* [Task inputs]
┌────────

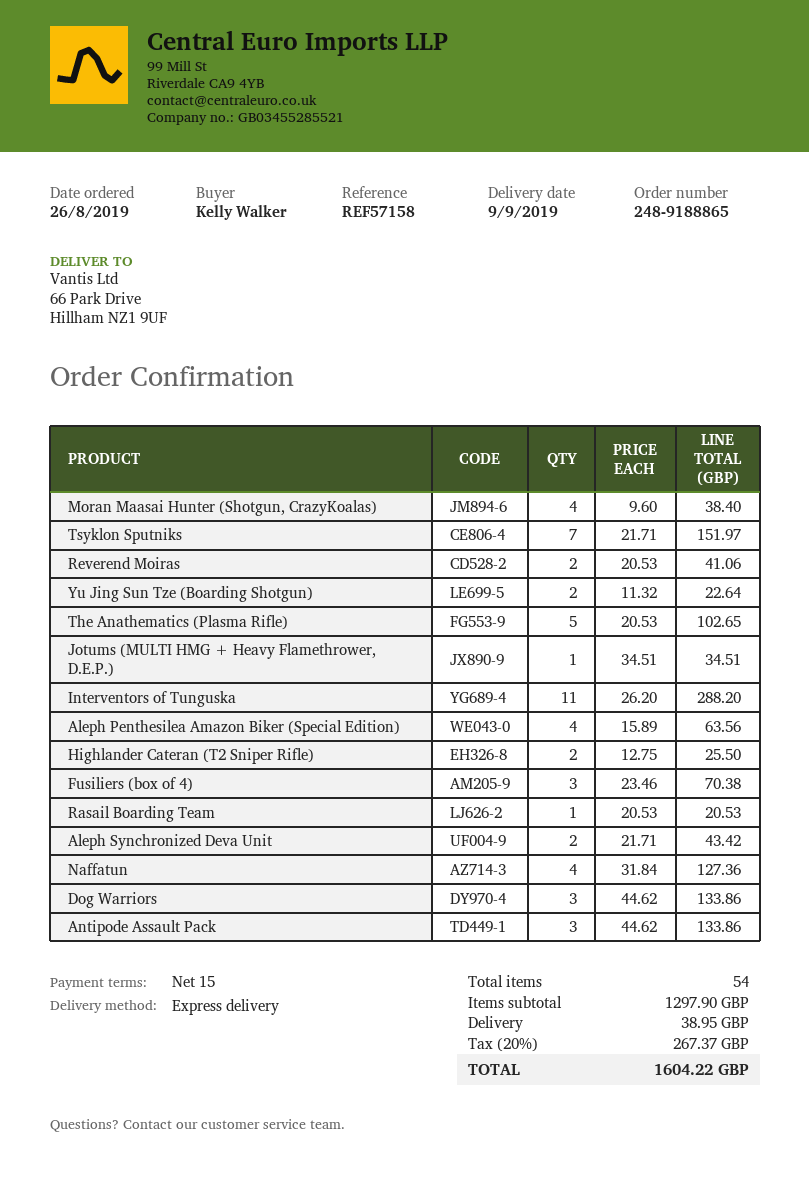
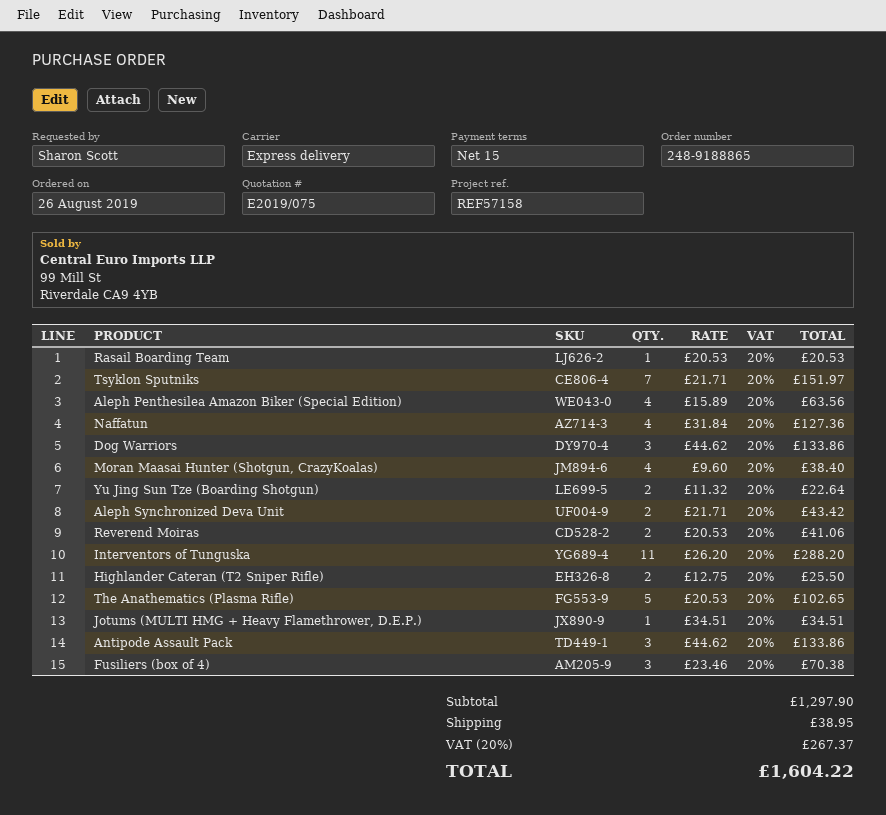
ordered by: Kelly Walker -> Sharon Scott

└────────
┌────────

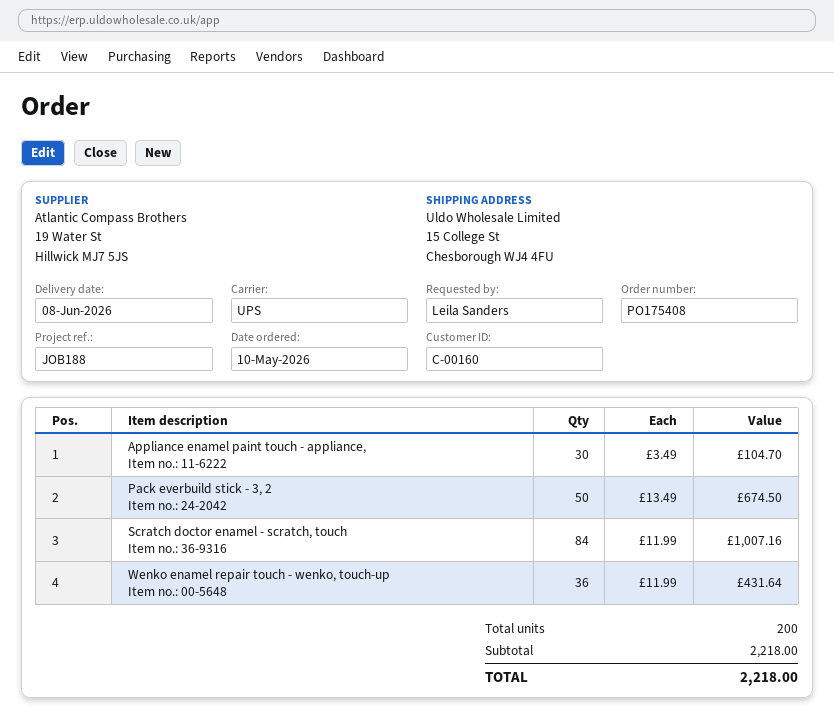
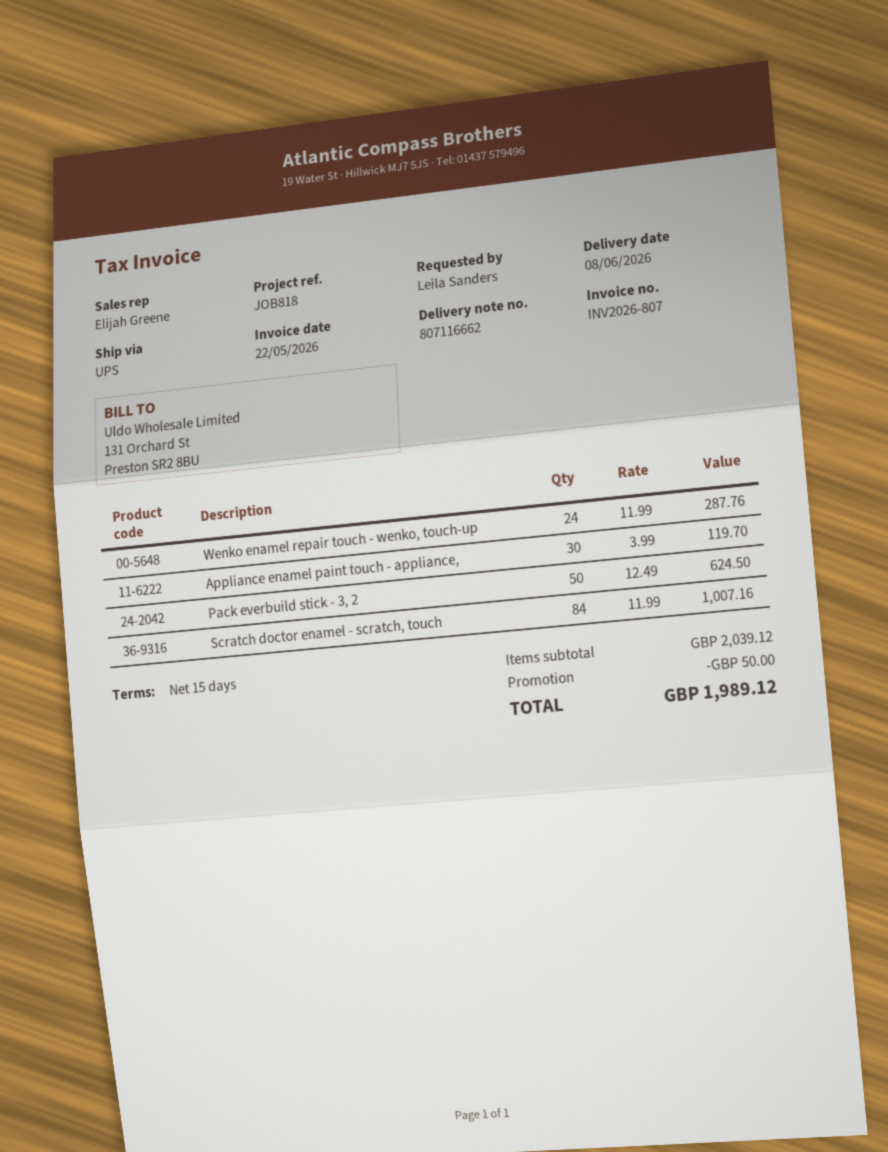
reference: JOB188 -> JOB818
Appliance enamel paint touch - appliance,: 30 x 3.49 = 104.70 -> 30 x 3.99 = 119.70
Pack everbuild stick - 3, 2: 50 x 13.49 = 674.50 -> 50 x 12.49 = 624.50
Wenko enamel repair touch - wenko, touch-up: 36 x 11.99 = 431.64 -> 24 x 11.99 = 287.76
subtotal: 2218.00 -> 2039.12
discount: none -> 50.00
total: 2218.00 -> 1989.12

└────────

Within the material above, copy exactly the lines from the line that holds "Appliance enamel paint" up to and including the line that holds "total: 2218.00 -> 1989.12".

Appliance enamel paint touch - appliance,: 30 x 3.49 = 104.70 -> 30 x 3.99 = 119.70
Pack everbuild stick - 3, 2: 50 x 13.49 = 674.50 -> 50 x 12.49 = 624.50
Wenko enamel repair touch - wenko, touch-up: 36 x 11.99 = 431.64 -> 24 x 11.99 = 287.76
subtotal: 2218.00 -> 2039.12
discount: none -> 50.00
total: 2218.00 -> 1989.12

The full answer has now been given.